#### Exercise material:
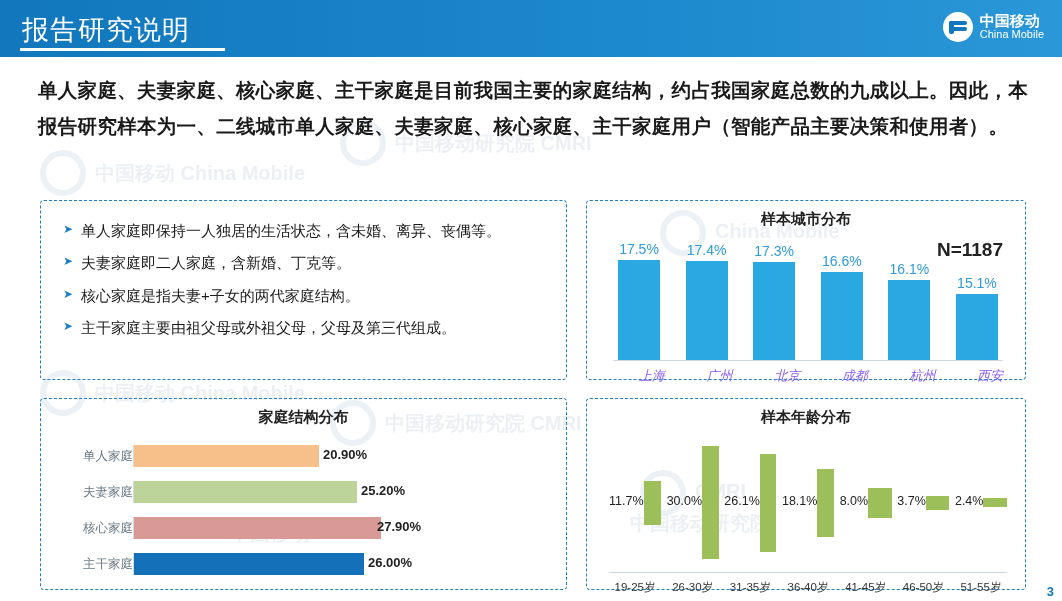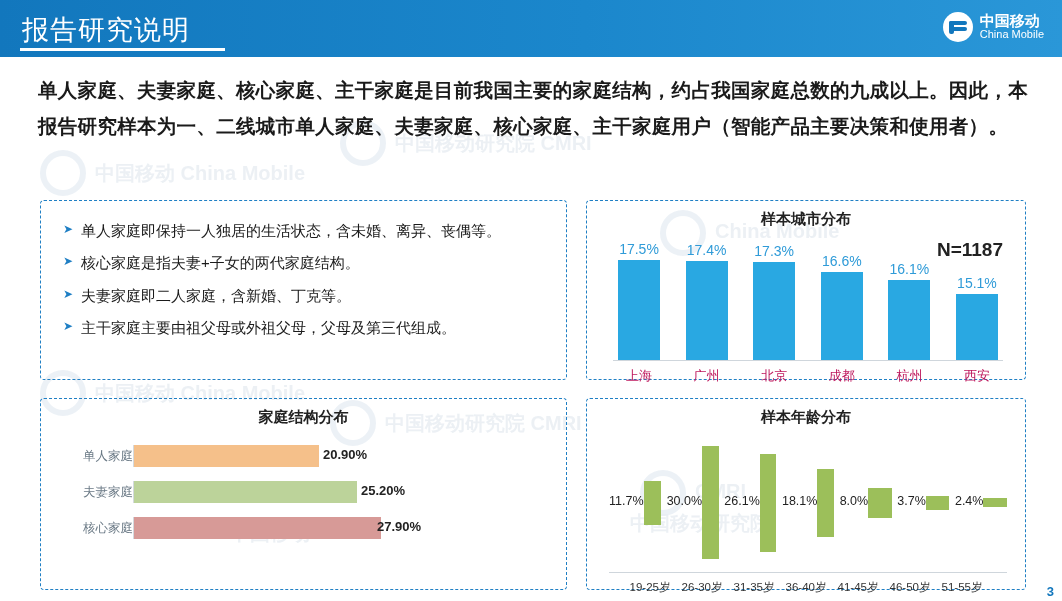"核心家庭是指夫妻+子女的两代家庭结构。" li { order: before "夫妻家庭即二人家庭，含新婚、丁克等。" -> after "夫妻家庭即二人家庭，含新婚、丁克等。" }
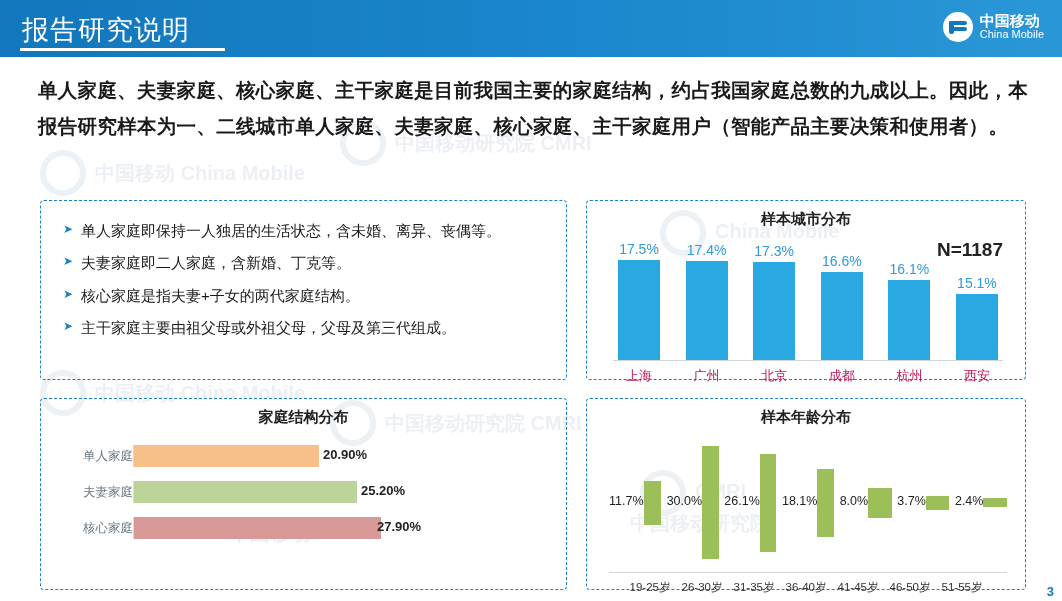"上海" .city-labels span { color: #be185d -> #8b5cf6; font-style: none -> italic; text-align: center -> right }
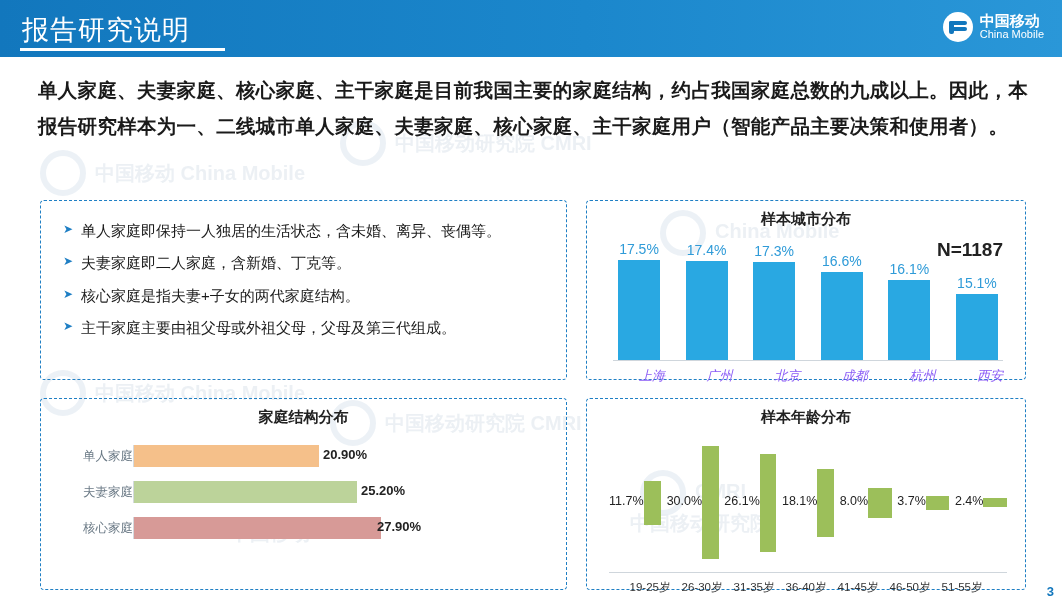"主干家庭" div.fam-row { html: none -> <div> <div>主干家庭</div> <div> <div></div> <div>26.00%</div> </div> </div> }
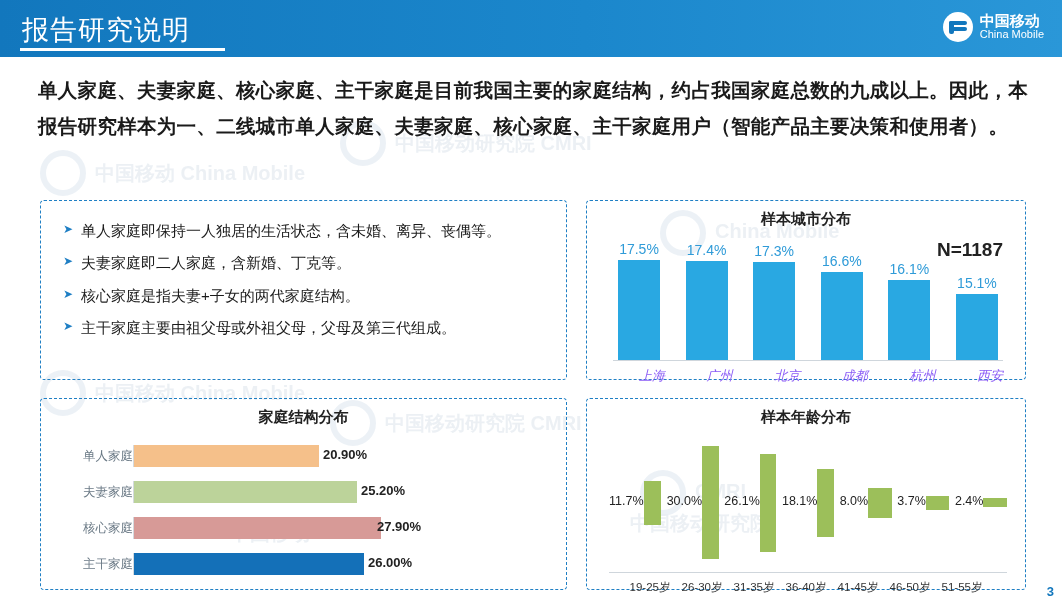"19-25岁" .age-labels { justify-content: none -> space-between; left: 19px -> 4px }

...

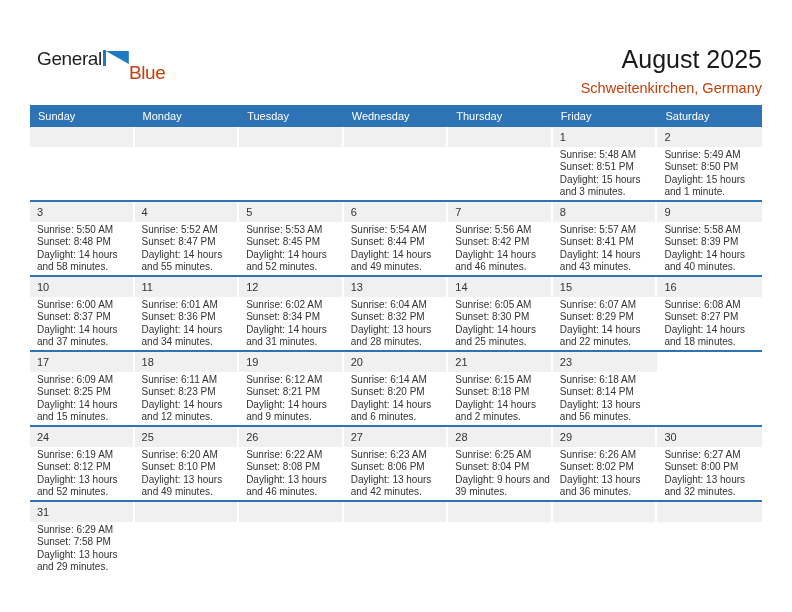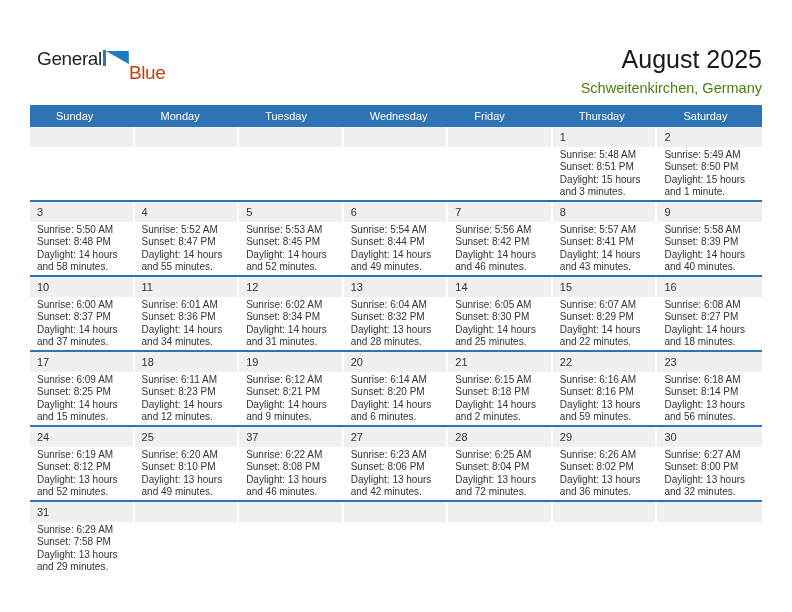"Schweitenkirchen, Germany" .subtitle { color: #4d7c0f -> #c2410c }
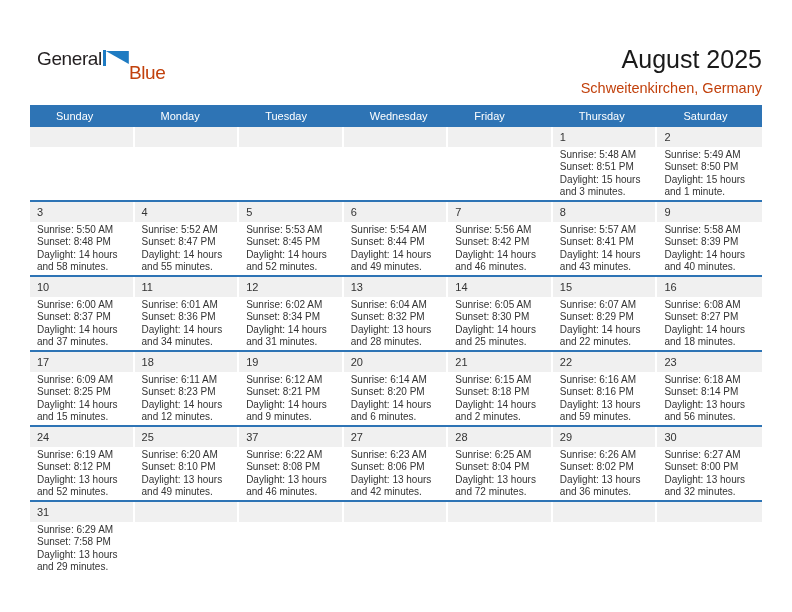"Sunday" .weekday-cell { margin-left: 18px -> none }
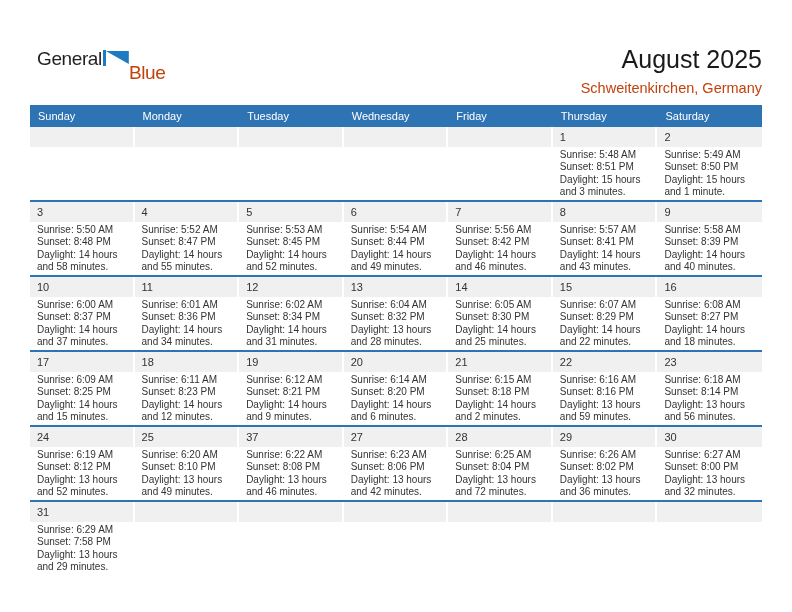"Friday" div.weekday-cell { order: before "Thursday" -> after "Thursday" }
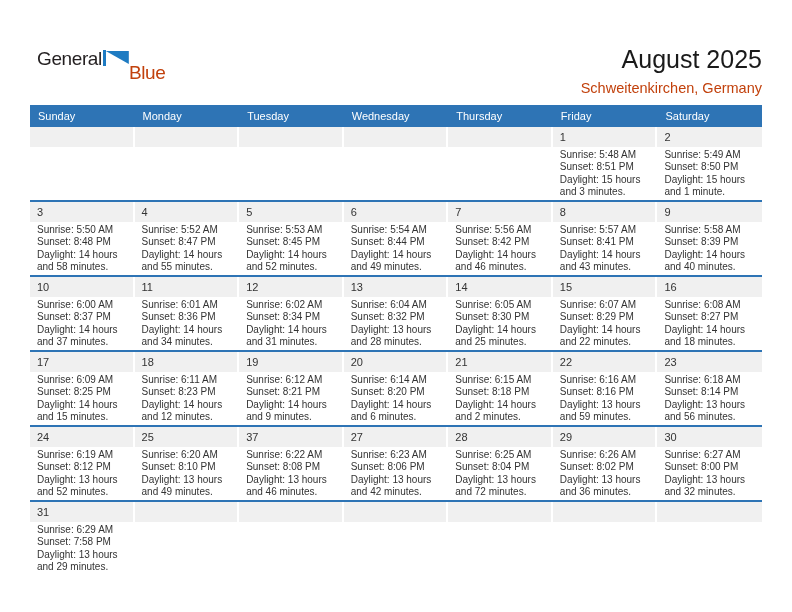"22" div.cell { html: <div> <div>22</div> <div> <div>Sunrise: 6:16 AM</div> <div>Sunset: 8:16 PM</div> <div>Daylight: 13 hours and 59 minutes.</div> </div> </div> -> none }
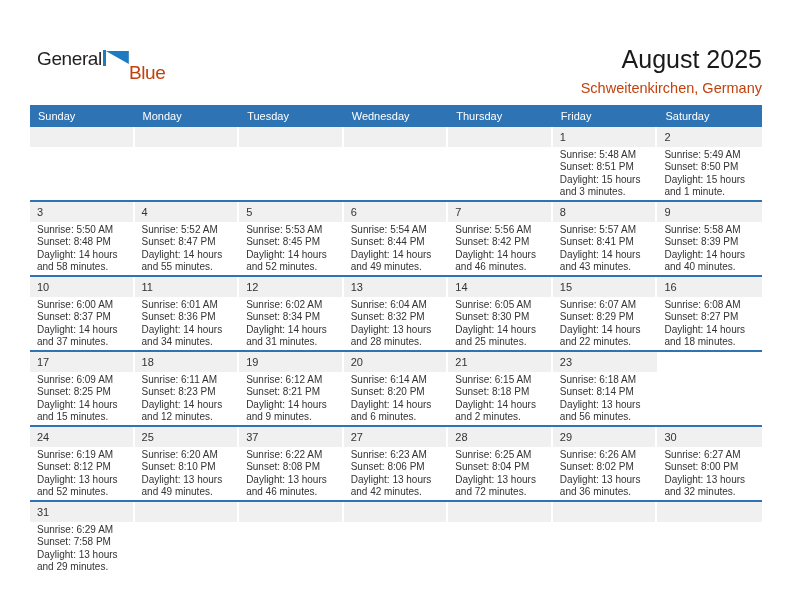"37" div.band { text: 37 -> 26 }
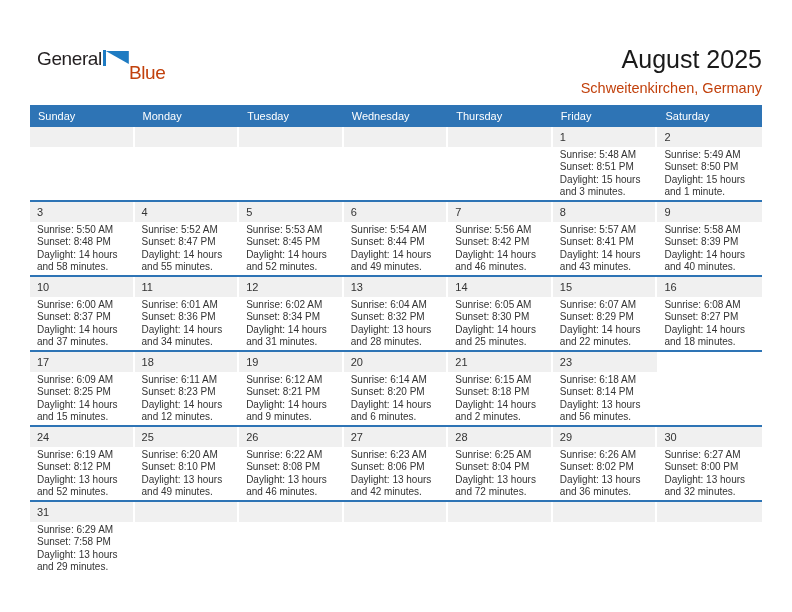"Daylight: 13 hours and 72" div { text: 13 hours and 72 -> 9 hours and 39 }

#### Exercise directions:
Starting at the line that contains "html: <div> <div>22</div>" and ending at the line that contains "text: 13 hours", transcribe the material above exactly, excluding pictures.

#### Output of the exercise:
"22" div.cell { html: <div> <div>22</div> <div> <div>Sunrise: 6:16 AM</div> <div>Sunset: 8:16 PM</div> <div>Daylight: 13 hours and 59 minutes.</div> </div> </div> -> none }
"37" div.band { text: 37 -> 26 }
"Daylight: 13 hours and 72" div { text: 13 hours and 72 -> 9 hours and 39 }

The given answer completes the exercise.